Free 2-day shipping. Buy The Red Cedar River Variant of the Wisconsin Hopewell Culture at nd: Literary Licensing. In "The Red Cedar River Variant of the Wisconsin Hopewell Culture," L. Cooper describes a new Wisconsin Focus of the "Hopewellian" Phase located on the western border of the Mississippi highland in Barron County, Wisconsin, miles north of the well known Trempealeau Focus.

The "Hopewellian" characteristics of. "A Wisconsin Variant of the Hopewell Culture." Bulletin of the Public Museum of the City of Milwaukee 10()— McKern, W.C., and R.E. Ritzenthaler. "Trait List of the Effigy Mounds Aspect" Wisconsin Archaeologist 30(): 39— _____.

"Trait List of the Prehistoric Wisconsin Cultures: The Woodland Peoples.". This site uses cookies to deliver our services, improve performance, for analytics, and (if not signed in) for advertising.

By using LibraryThing you acknowledge that.
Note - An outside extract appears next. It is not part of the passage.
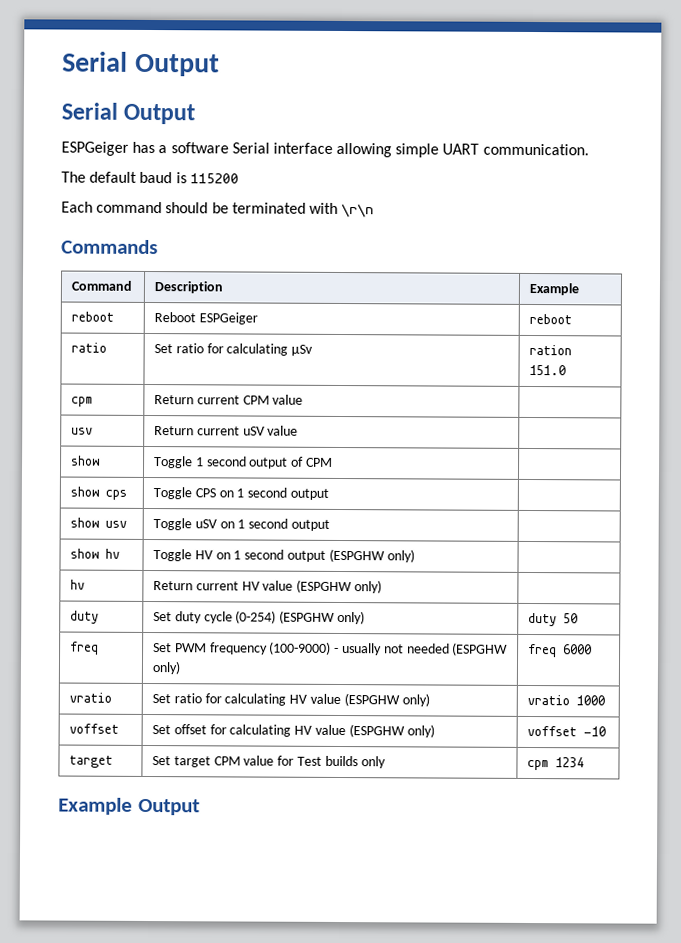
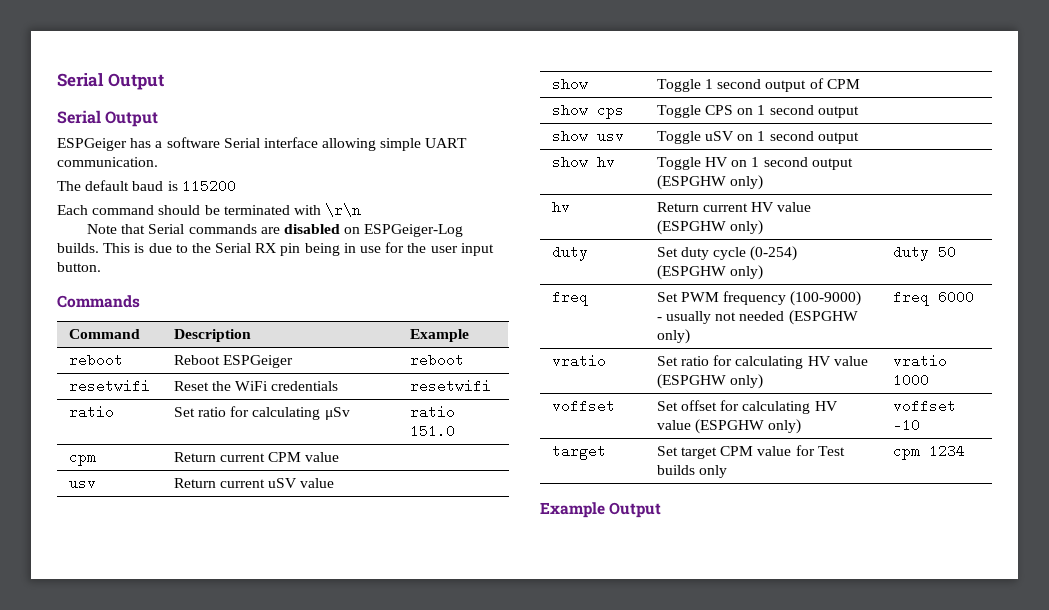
+ Note that Serial commands are disabled on ESPGeiger-Log builds. This is due to the Serial RX pin being in use for the user input button.
+ resetwifi | Reset the WiFi credentials | resetwifi
- ratio | Set ratio for calculating μSv | ration 151.0
+ ratio | Set ratio for calculating μSv | ratio 151.0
An archaeological site of the Caborn-Welborn variant of the Mississippian culture.

Avery Site: A multimound and village site, now destroyed, located in Chattahoochee River. [4] Aztalan State Park: A small Mississippian chiefdom in Wisconsin, the northern edge of.

- Explore davidm's board "Hopewell People" on Pinterest. See more ideas about Mound builders, Hopewell culture and Native american artifacts pins. This paper summarizes the history of two major Indian burial mound groups in the City of Rice Lake in Barron County, Wisconsin.

These mound groups are: The Rice Lake Mound Group, of which a few remaining mounds are preserved within a city park, and the Cyrus Thomas Mound Group, remnants of which lay across the lake to the northeast in the Hiawatha Park area. Book reviewed in this article: NORTH AMERICA: Ancient Aztalan.

Barrett. NORTH AMERICA: The Excavation of the Ross Mound Group I. Philleo Nash. NORTH AMERICA: The Red Cedar River Variant of the Wisconsin Hopewell Culture. Cooper. Hopewell Interaction Area and local expressions of the Hopewell tradition. The Hopewell tradition (also called the Hopewell culture) describes the common aspects of the Native American culture that flourished along rivers in the northeastern and midwestern Eastern Woodlands from BCE to CE, in the Middle Woodland Hopewell tradition was not a single culture or society, but a.

The Armstrong culture was a Hopewell group in the Big Sandy River Valley of northeastern Kentucky and western West Virginia from 1 to CE. They are thought to have been a regional variant of the Hopewell tradition or a Hopewell-influenced Middle Woodland group who had peacefully mingled with the local Adena peoples.Sites in Michigan, Wisconsin, and Minnesota attest to a northward extension of the culture from the Illinois Valley around the time of Christ.

The Norton Mound Group, as one of the best preserved and largest Hopewell sites in this northern area, serves as an illustration of this regional variant and was perhaps influential in the northward spread. Discover Book Depository's huge selection of R Cooper books online. Free delivery worldwide on over 20 million titles.

The Red Cedar River Variant of the Wisconsin Hopewell Culture. L R Cooper. 13 Apr Add to basket. The Red Cedar River Variant of the Wisconsin Hopewell Culture. L R Cooper. 13 Apr Paperback. US$ Add to.